Conservative critics Roe V. WadeThey have long maintained that it was wrong because abortion rights are not explicitly stated in the Constitution. Therefore, the topic was raised in today’s oral argument. Dobbs against Jackson Women’s Health OrganizationThe case could result in the overruling Roe. During questioning Mississippi Solicitor-General Scott Stewart, Supreme Court Justice Sonia Sotomayor gave the following answer:
Justice Sonia Sotomayor addressed Mississippi’s argument that Roe V. Wade should be struck down because the Constitution does not expressly protect abortion rights.
Sotomayor noted that several key decisions – such asMarbury v. Madison, which established the judicial review – are not in the Constitution, nor are decisions guaranteeing the right to birth control and same-sex marriage.
“I fear none of those things are written in the Constitution,” Sotomayor said. They have them all, they are alike Marbury v. MadisonIt has been derived from the Constitution’s nature.”
Both Sotomayor’s argument and Sotomayors critique may not be as persuasive as they seem. True, the Constitution does not specifically mention a right for abortion. Were it, we would. Roeallowing for easier decisions in subsequent cases. It doesn’t mean that abortion is not a constitutional right.
Some sections of the Constitution have very specific and clear rules. For example, each state has two senators and the president must not be younger than 35. Many other parts of the Constitution state general rules that must be applied by courts to particular cases. While the Constitution doesn’t give you the right to criticize President Trump in vitriolic language, It does however include a right that protects “freedom to speech”. Courts may then easily use this right in order to defend people who have put up signs like “Fuck Biden”, or “Biden is sucks.”
Similar to what is happening in other cases, it comes down to whether the right to abort will fall within broad phrases of the text. For example, “liberty” as protected under the Due Process clauses (Fifth and Fourteenth Amendments) or “equal protection laws” (also part the Fourteenth Amendment). There are some supporters of RoeArguments that women should have equal protection from abortion are necessary in order to establish a legal right to it.
Justice Sotomayor’s suggestion that judicial appeal is not written in the Constitution is not correct. It must be taken from it “nature.” John Marshall invented the notion of judicial review as an atextual power. Marbury v. MadisonThis is a well-known trope. However, it is incorrect. According to Article III of the Constitution, “The judicial power shall cover all cases in Law and Equity that arise under this Constitution and the Laws of the United States and any Treaties made, which shall be made, within their Authority.”
The power to decide “all Cases… arising under this Constitution” necessarily includes the power to rule that state and federal laws violate the Constitution and therefore cannot be enforced. The existence of judicial review is well known. MarburyThis was not the first instance in which federal courts had invalidated law due to its constitutionality. The history of state courts offering judicial review includes landmark decisions that struck down slavery as an offense to the Massachusetts Constitution.

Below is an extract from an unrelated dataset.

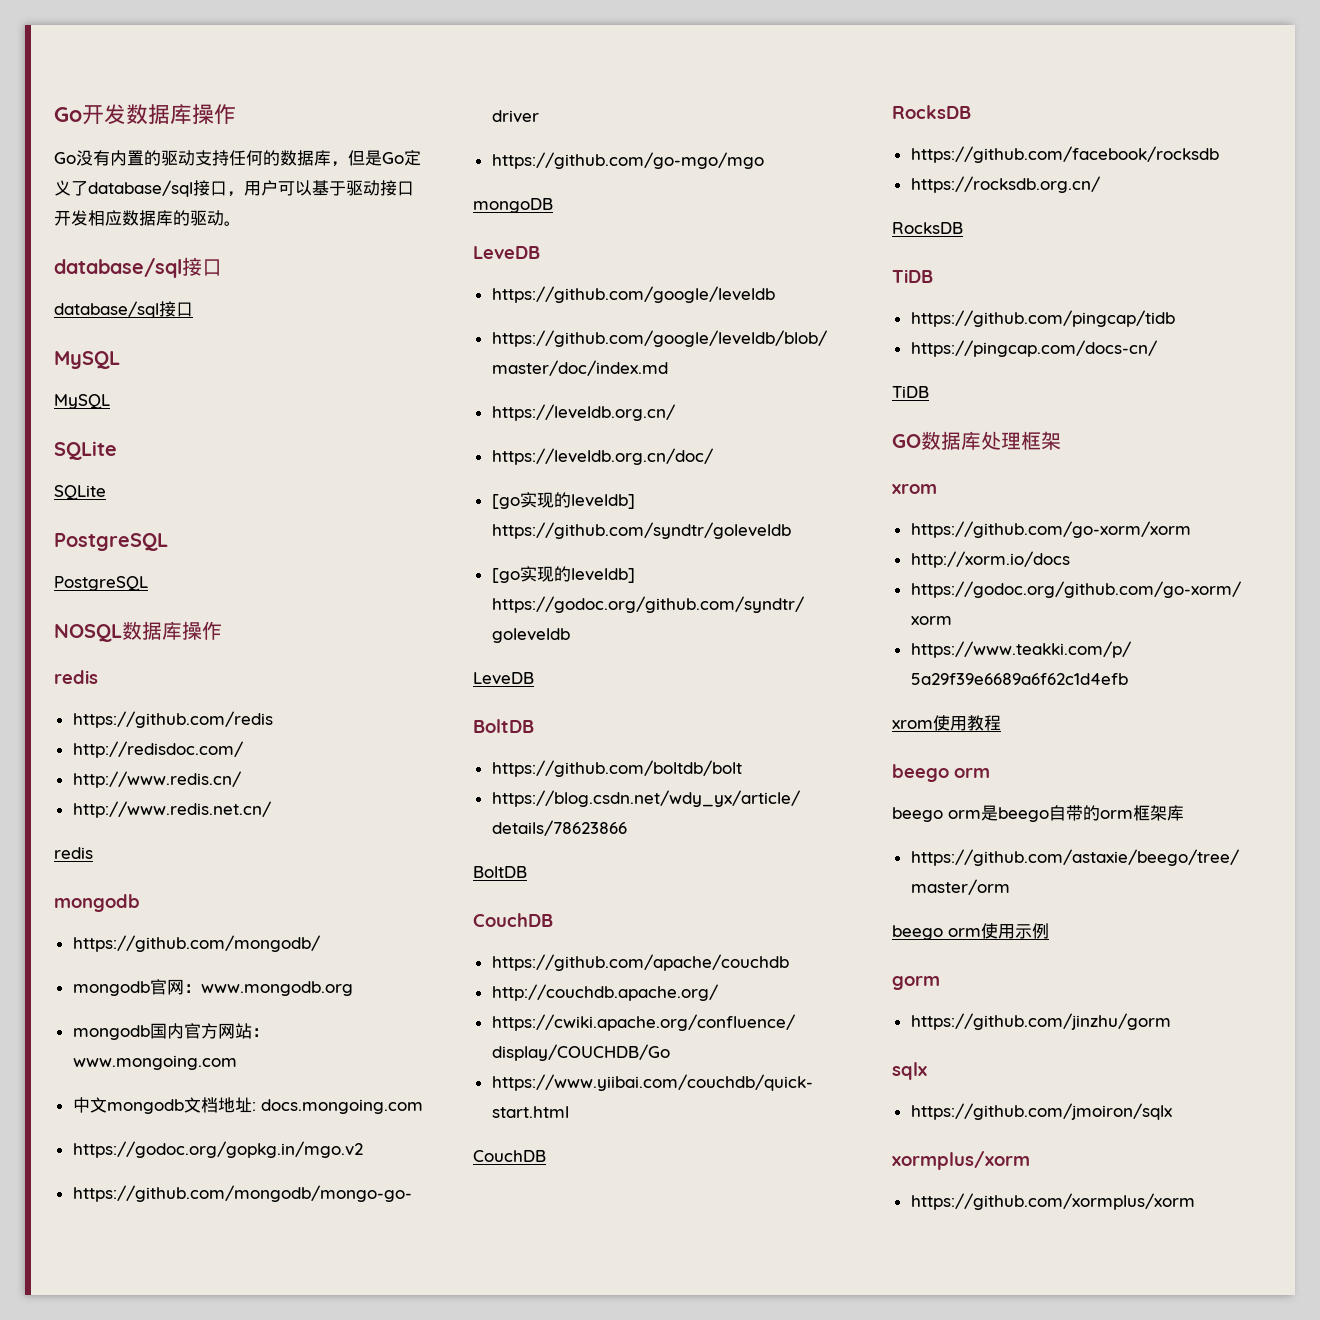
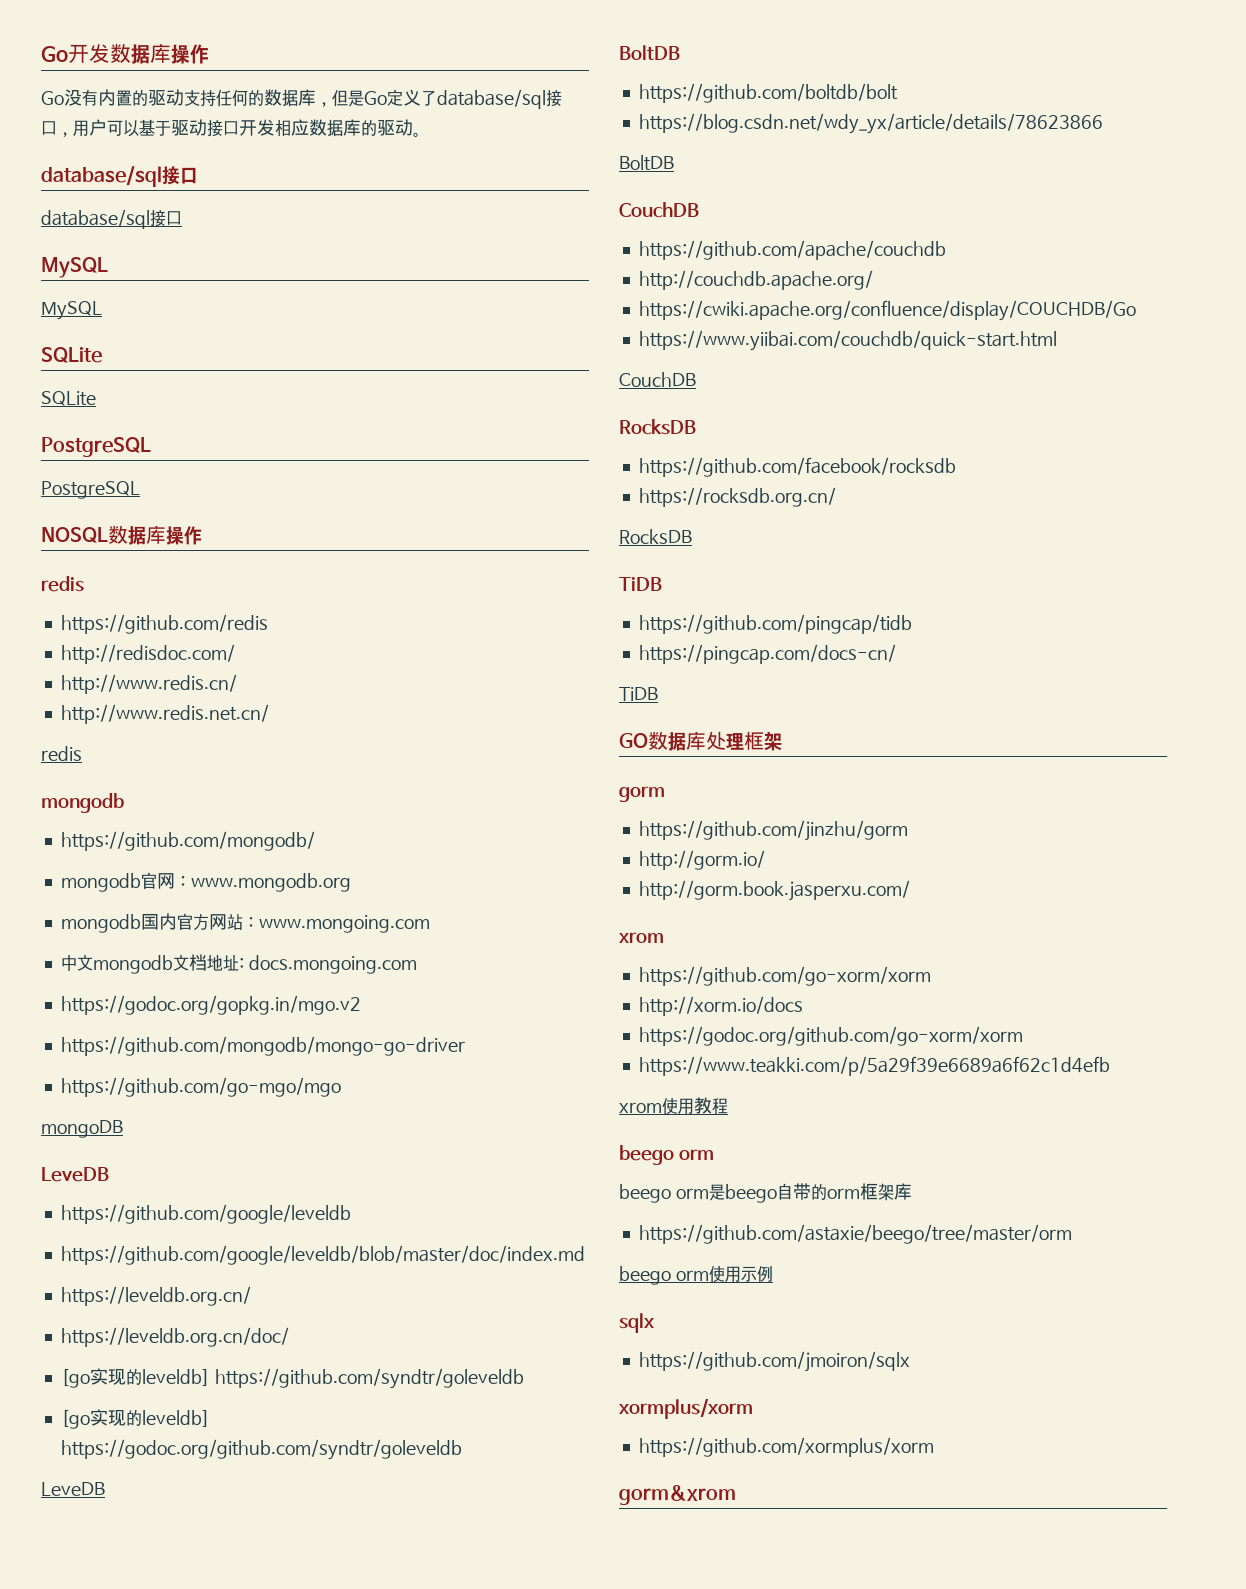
(1061, 440) none -> [619,786,665,802] [638,820,908,841] [638,850,765,870] [638,880,910,901] // gorm // https://github.com/jinzhu/gorm // http://gorm.io/ // http://gorm.book.jasperxu.com/
[892,976,940,990] [910,1013,1171,1030] // gorm // https://github.com/jinzhu/gorm -> (773, 1273) none
(1195, 1201) none -> [619,1485,736,1505] // gorm&xrom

Sotomayor also cites other cases. These, like Sotomayor’s argument for an abortion right, rest on broad interpretations of the Constitution’s general rights. The Court based the rights to same-sex marriage on a mixture of Equal Protection and Due Process clauses. I believe it would have been easier to justify the decision if equal protection rules were applied that prohibited sex discrimination. However, it is important to note that the argument for this right rests upon the understanding of broad textual rights of equality and liberty, rather than inferences from “nature” inherent in the Constitution.
All of these factors are not sufficient to determine whether or not the Constitution provides protection for abortion rights. This is an issue that I leave up to the experts. However, it may help to clear some of those muddled and sloppy arguments. It is not possible to resolve the issue by simply pointing out the absence of abortion in the Constitution or appealing to commonly held, but incorrect, understandings about the origins of judicial review.